◆ WORK ORDER:
Read the records beneath this task and copy every line that contains the string "animals".

◆ SUPPLIED DATA:
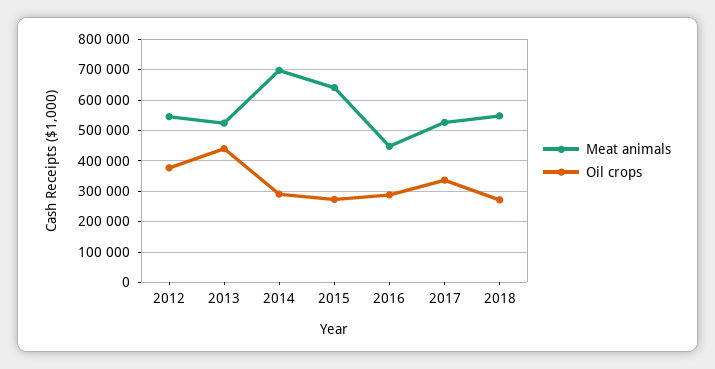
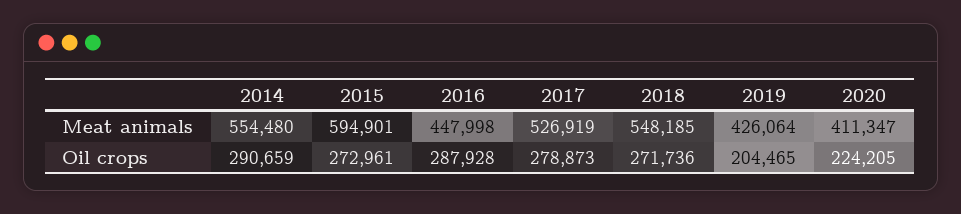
Meat animals, 2012: 540000 -> none
Oil crops, 2012: 380000 -> none
Meat animals, 2013: 520000 -> none
Oil crops, 2013: 440000 -> none
Meat animals, 2014: 700000 -> 554480
Meat animals, 2015: 640000 -> 594901
Oil crops, 2017: 340000 -> 278873
Meat animals, 2019: none -> 426064
Meat animals, 2020: none -> 411347
Oil crops, 2019: none -> 204465
Oil crops, 2020: none -> 224205

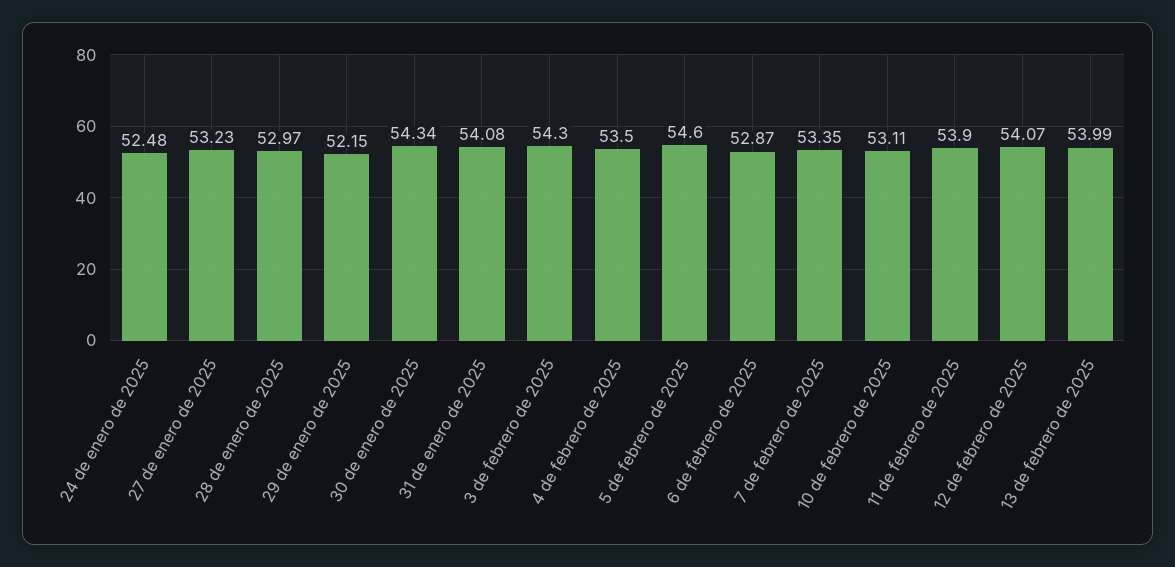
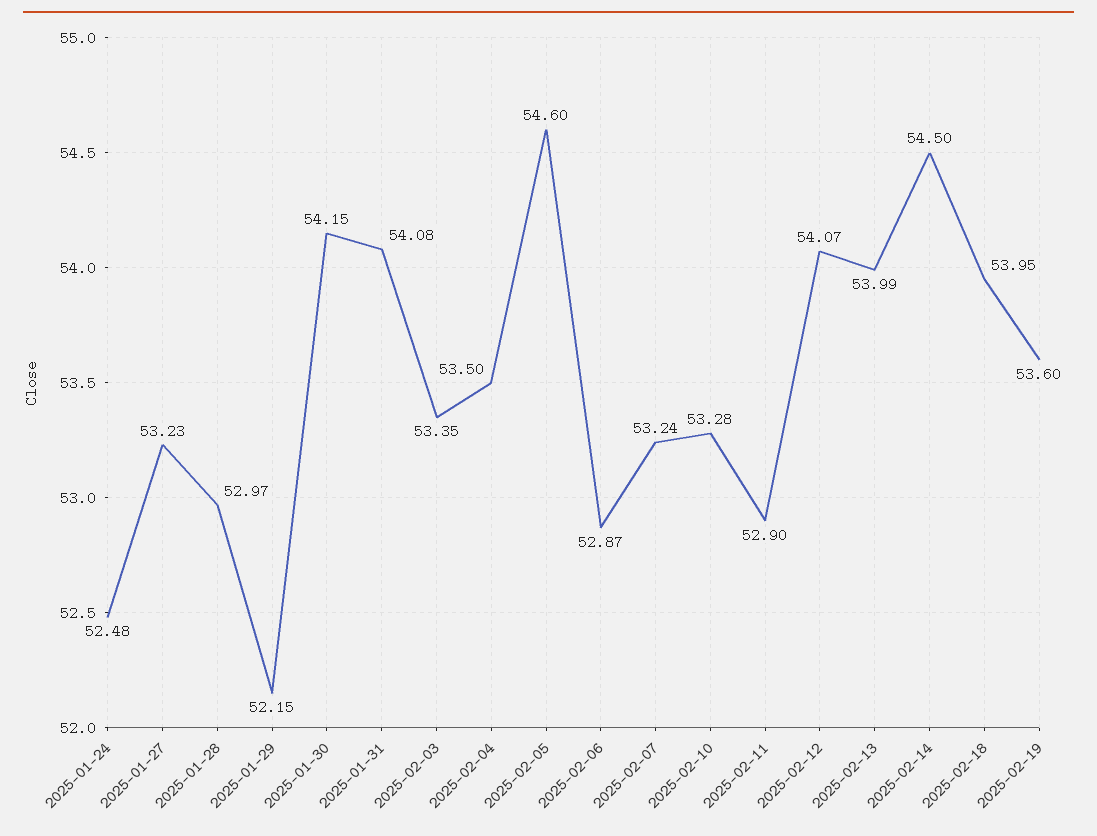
30 de enero de 2025: 54.34 -> 54.15
3 de febrero de 2025: 54.3 -> 53.35
7 de febrero de 2025: 53.35 -> 53.24
10 de febrero de 2025: 53.11 -> 53.28
11 de febrero de 2025: 53.9 -> 52.9
2025-02-14: none -> 54.5
2025-02-18: none -> 53.95
2025-02-19: none -> 53.6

◆ RESULT OF THE TASK:
Meat animals, 2012: 540000 -> none
Meat animals, 2013: 520000 -> none
Meat animals, 2014: 700000 -> 554480
Meat animals, 2015: 640000 -> 594901
Meat animals, 2019: none -> 426064
Meat animals, 2020: none -> 411347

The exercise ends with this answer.